The structure of Batai virus (BATV) consists of an enveloped nucleocapsid that is composed of three RNA segments: small (S), medium (M), and large (L). The S segment encodes the nucleocapsid (N) and the non-structural (NSs) proteins. The M segment encodes the virion surface glycoproteins (Gn, Gc) and non-structural proteins (NSm). The L segment encodes for the replicase/ transcriptase L protein. The nonstructural proteins NSm participate in virus assembly and NSs plays a key role in counteracting the host immune response by blocking alpha/beta interferon induction [3] The full-length genome of NM/12 consists of a 947 base pair nucleotide S segment, a 4405 base pair nucleotide M segment, and a 6870 base pair nucelotide L segment. It also contains one open reading frame that encode three proteins of 151, 943, or 1395 amino acids.[2]

Viral enveloped nucleocapsids utilize membrane glycoproteins on their surface to mediate entry into host cells. Averaging of glycoprotein spikes of membrane viruses, such as HIV-1, has been a particularly successful approach for studying their structure.[4] An understanding of the structure is integral for revealing both the molecular basis of virus–host interactions and guiding antiviral and vaccine design development. A software named Jsubtomo enables visualization of the structure of viral glycoprotein spikes to a resolution in the range of 20-40 Å and allows for study of the study of higher order spike-to-spike interactions on the virion membrane.[4]

Extensive research has yet to be performed on the detailed crystalline structure of Batai virus, but research on the closely related Bunyamwera virus has shown a distinct functionality of each of the two nucleocapsid side chains. An N-terminal arm and a C-terminal tail were found to interact with neighboring NP protomers to form a tetrameric ring-shaped organization. Each protomer bound a 10-nucleotide RNA molecule, which was acquired from the expression host, in the positively charged crevice between the N and C lobes.[5] Cryo-electron microscopy has also determined that whilst Bunyamwera virions are pleomorphic in shape, they display a locally ordered lattice of glycoprotein spikes. Each spike protrudes 18 nanometers from the viral membrane and becomes disordered upon introduction to an acidic environment.[6]

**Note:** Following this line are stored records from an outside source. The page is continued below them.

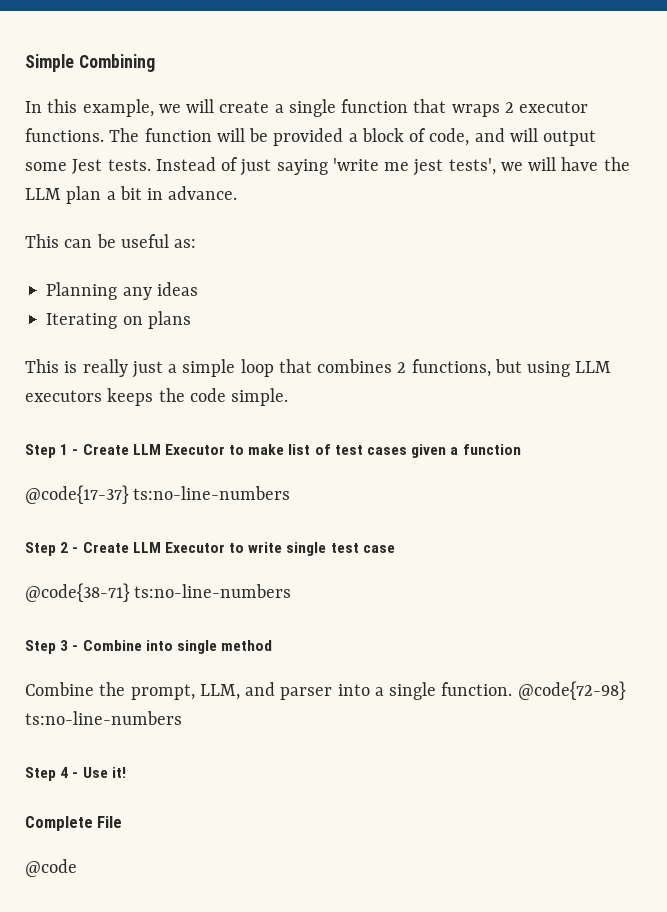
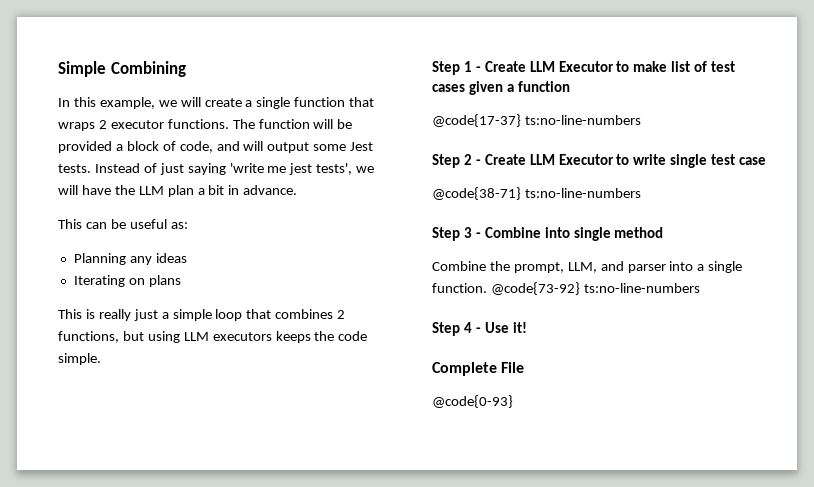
- @code{72-98} ts:no-line-numbers
+ @code{73-92} ts:no-line-numbers
- @code
+ @code{0-93}

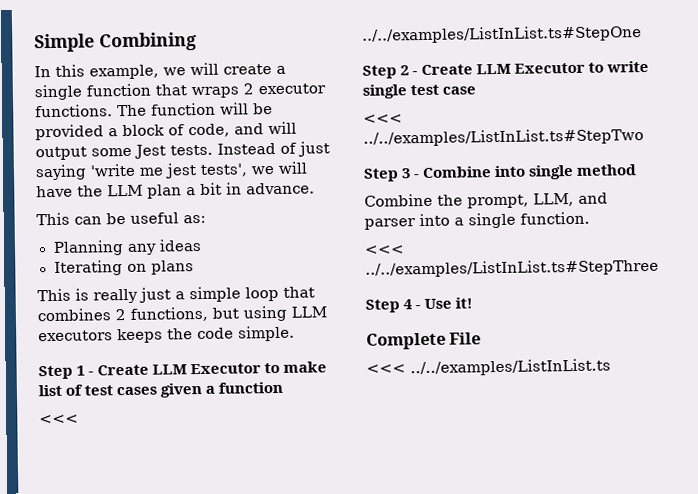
- @code{17-37} ts:no-line-numbers
+ <<< ../../examples/ListInList.ts#StepOne
- @code{38-71} ts:no-line-numbers
+ <<< ../../examples/ListInList.ts#StepTwo
- Combine the prompt, LLM, and parser into a single function. @code{73-92} ts:no-line-numbers
+ Combine the prompt, LLM, and parser into a single function.
+ <<< ../../examples/ListInList.ts#StepThree
- @code{0-93}
+ <<< ../../examples/ListInList.ts

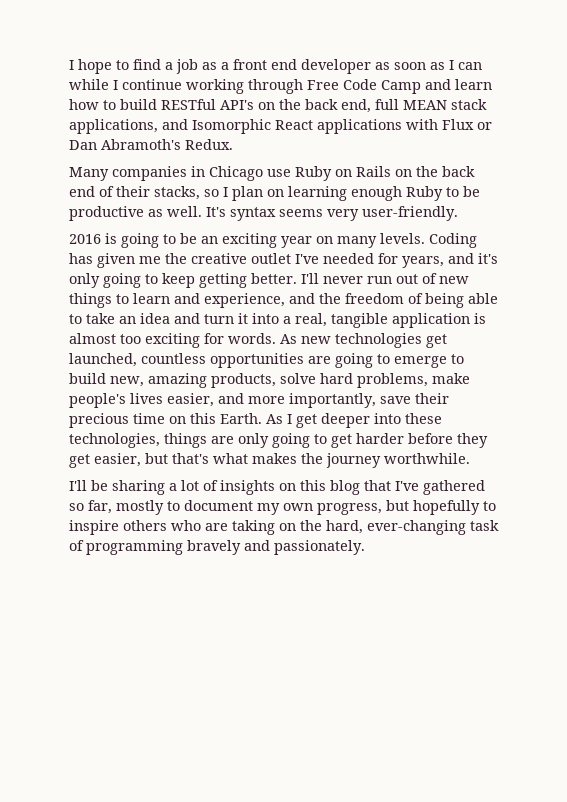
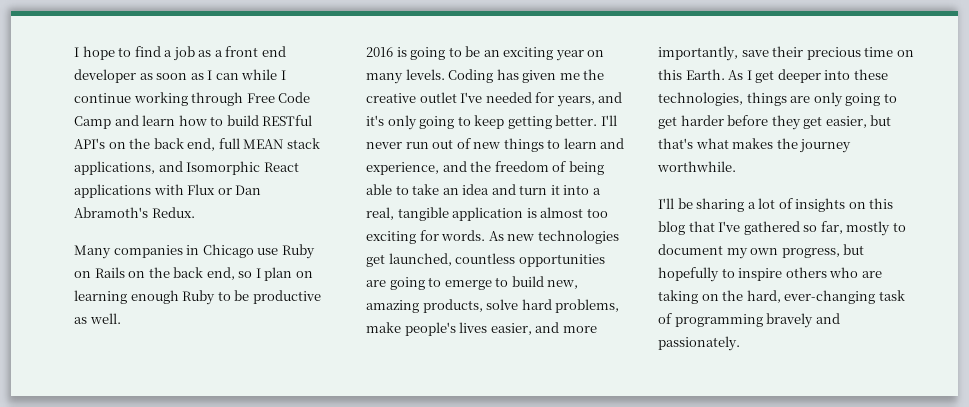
- Many companies in Chicago use Ruby on Rails on the back end of their stacks, so I plan on learning enough Ruby to be productive as well. It's syntax seems very user-friendly.
+ Many companies in Chicago use Ruby on Rails on the back end, so I plan on learning enough Ruby to be productive as well.

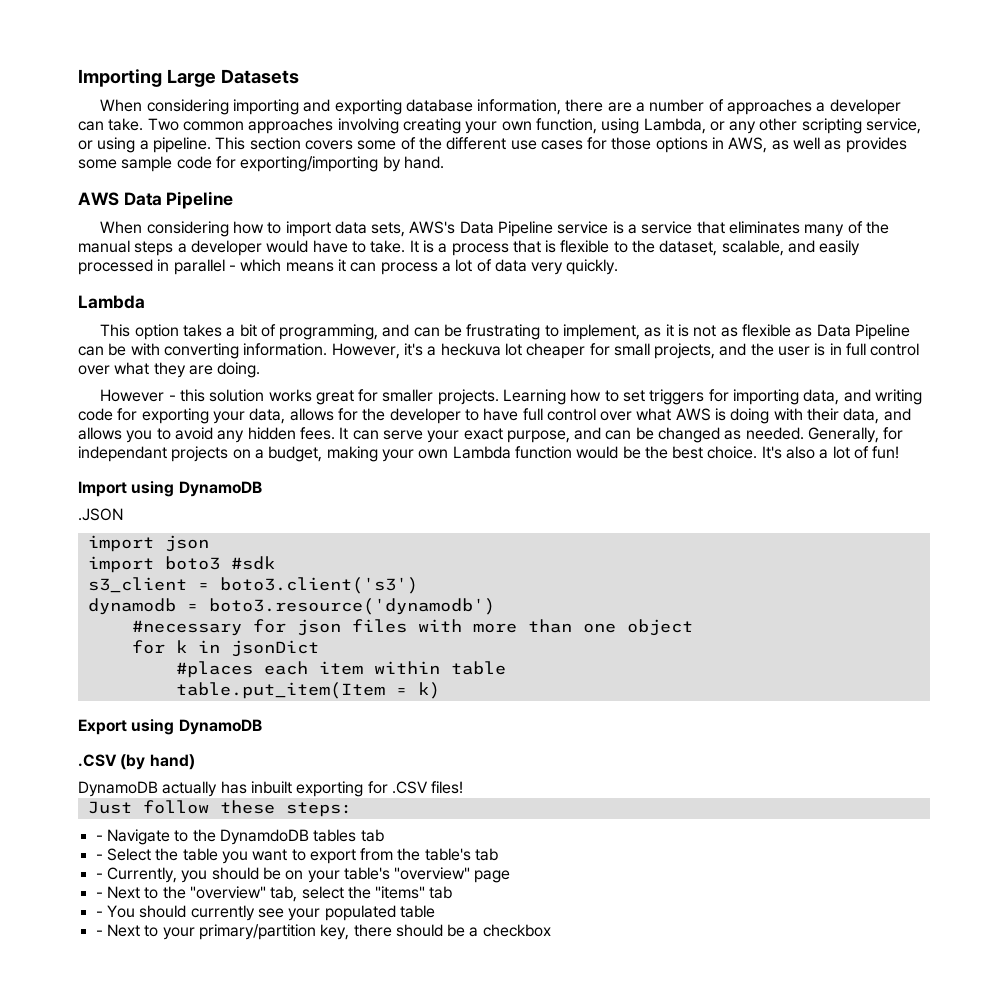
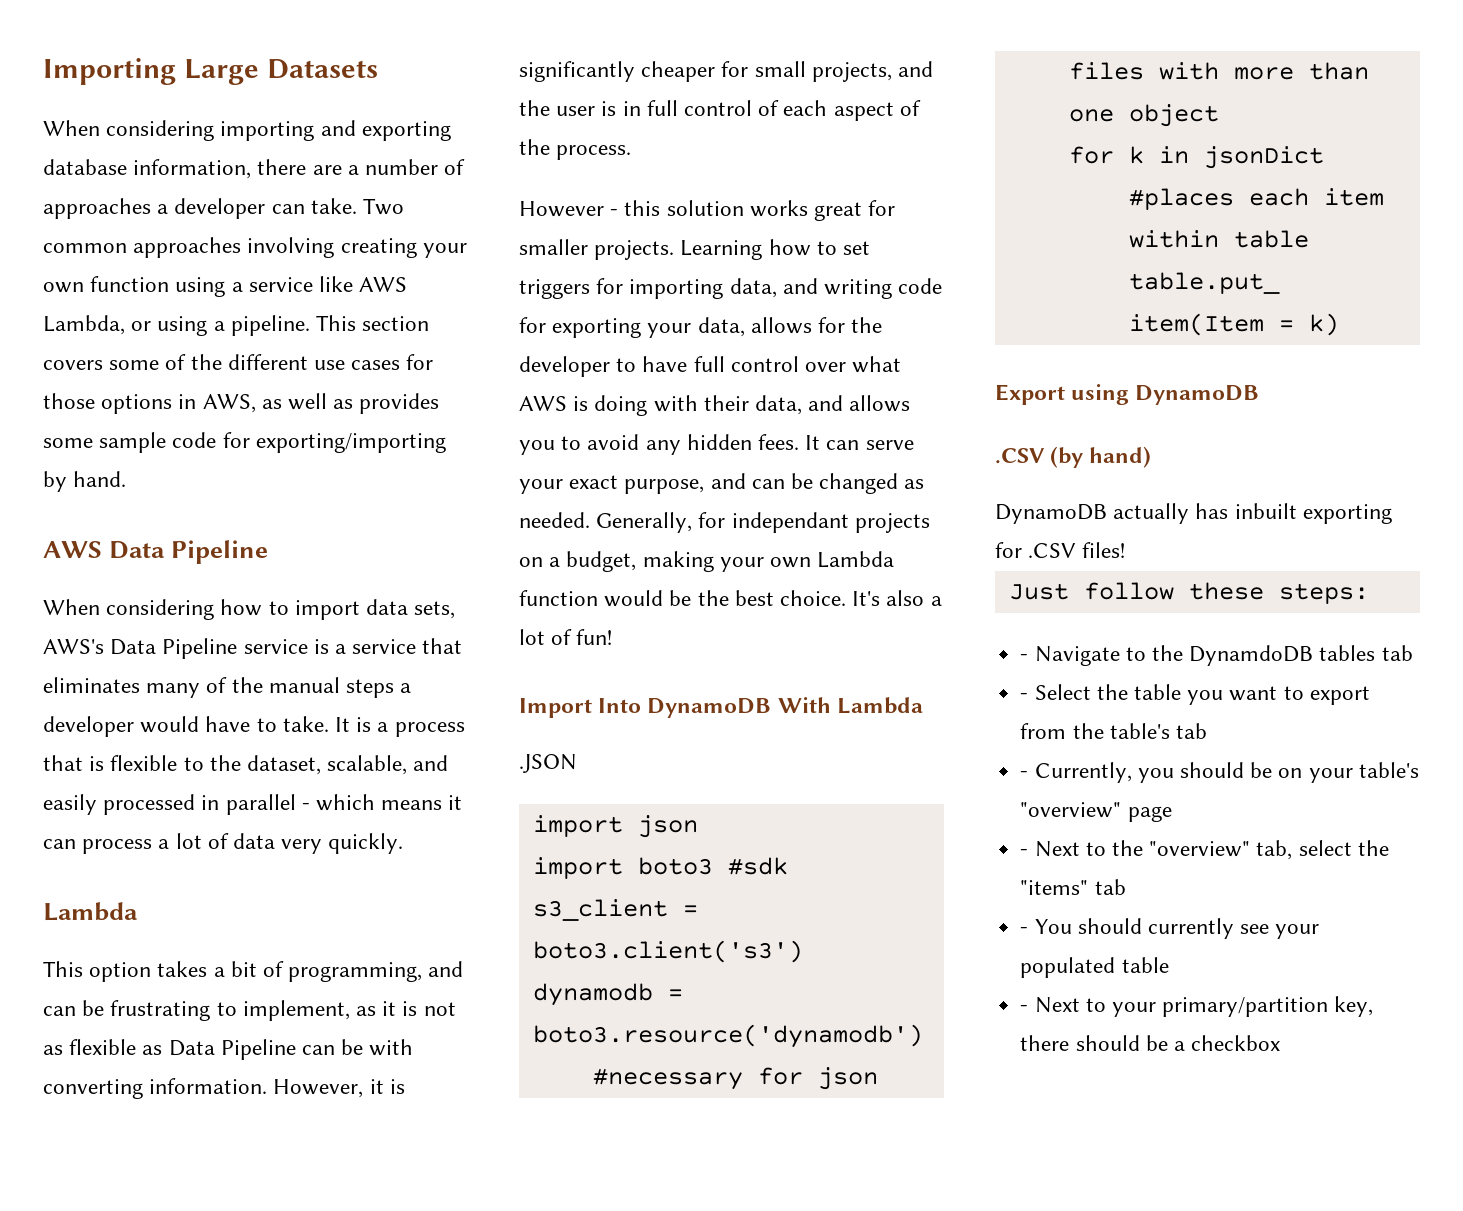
- Two common approaches involving creating your own function, using Lambda, or any other scripting service, or using a pipeline.
+ Two common approaches involving creating your own function using a service like AWS Lambda, or using a pipeline.
- However, it's a heckuva lot cheaper for small projects, and the user is in full control over what they are doing.
+ However, it is significantly cheaper for small projects, and the user is in full control of each aspect of the process.
- Import using DynamoDB
+ Import Into DynamoDB With Lambda

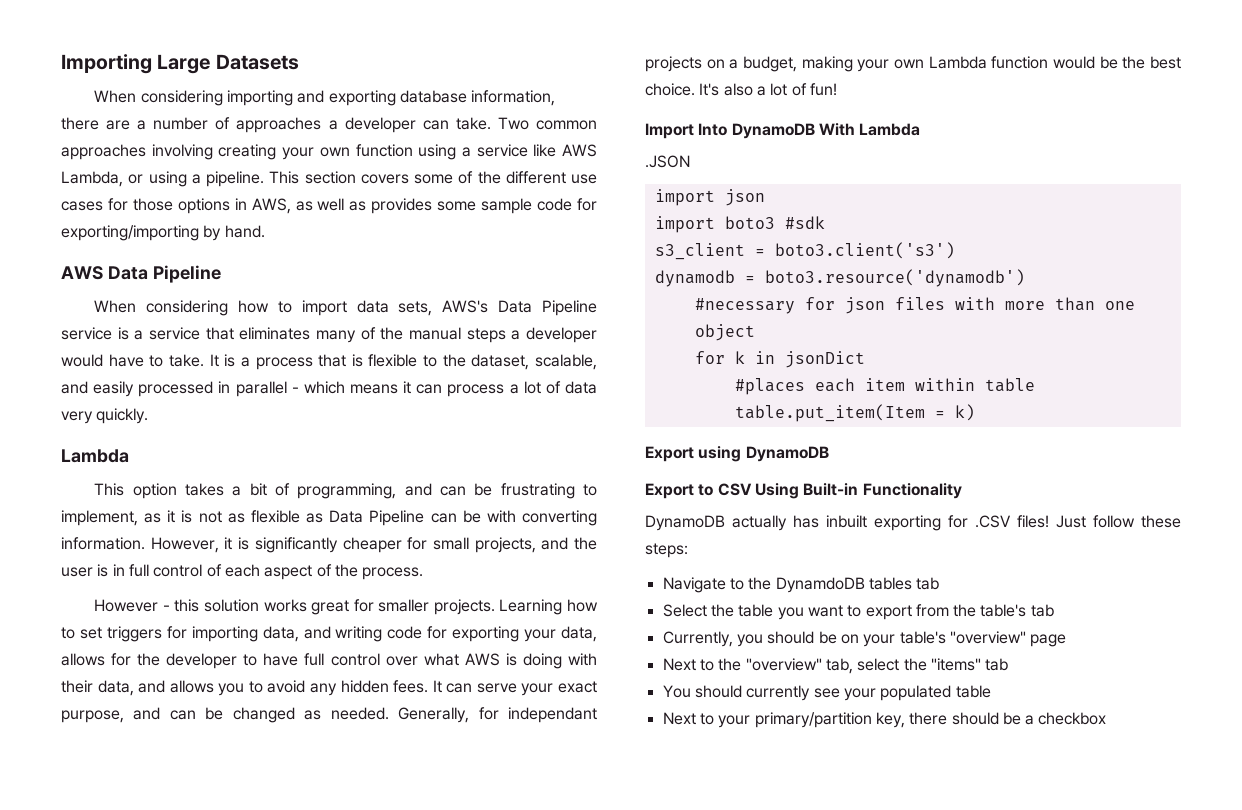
- .CSV (by hand)
+ Export to CSV Using Built-in Functionality
- DynamoDB actually has inbuilt exporting for .CSV files!
- Just follow these steps:
+ DynamoDB actually has inbuilt exporting for .CSV files! Just follow these steps:
- - Navigate to the DynamdoDB tables tab
+ Navigate to the DynamdoDB tables tab
- - Select the table you want to export from the table's tab
+ Select the table you want to export from the table's tab
- - Currently, you should be on your table's "overview" page
+ Currently, you should be on your table's "overview" page
- - Next to the "overview" tab, select the "items" tab
+ Next to the "overview" tab, select the "items" tab
- - You should currently see your populated table
+ You should currently see your populated table
- - Next to your primary/partition key, there should be a checkbox
+ Next to your primary/partition key, there should be a checkbox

Although the exact icosahedral symmetry of a Batai virus viron is yet to be determined, studies using Cryo-electron tomography on related viruses of the Bunyaviridae family have shown that there exists an icosahedral lattice with clear T=12 quasisymmetry.[7] Consequently, this triangulation number would correlate with a viral nuclear capsid exhibiting 720 faces. This study was performed on the Rift Valley Fever Virus (RVFV), which is an arthropod borne disease that is endemic to regions of Africa and Asia, namely the Rift Valley in Kenya from which its name is derived.[8]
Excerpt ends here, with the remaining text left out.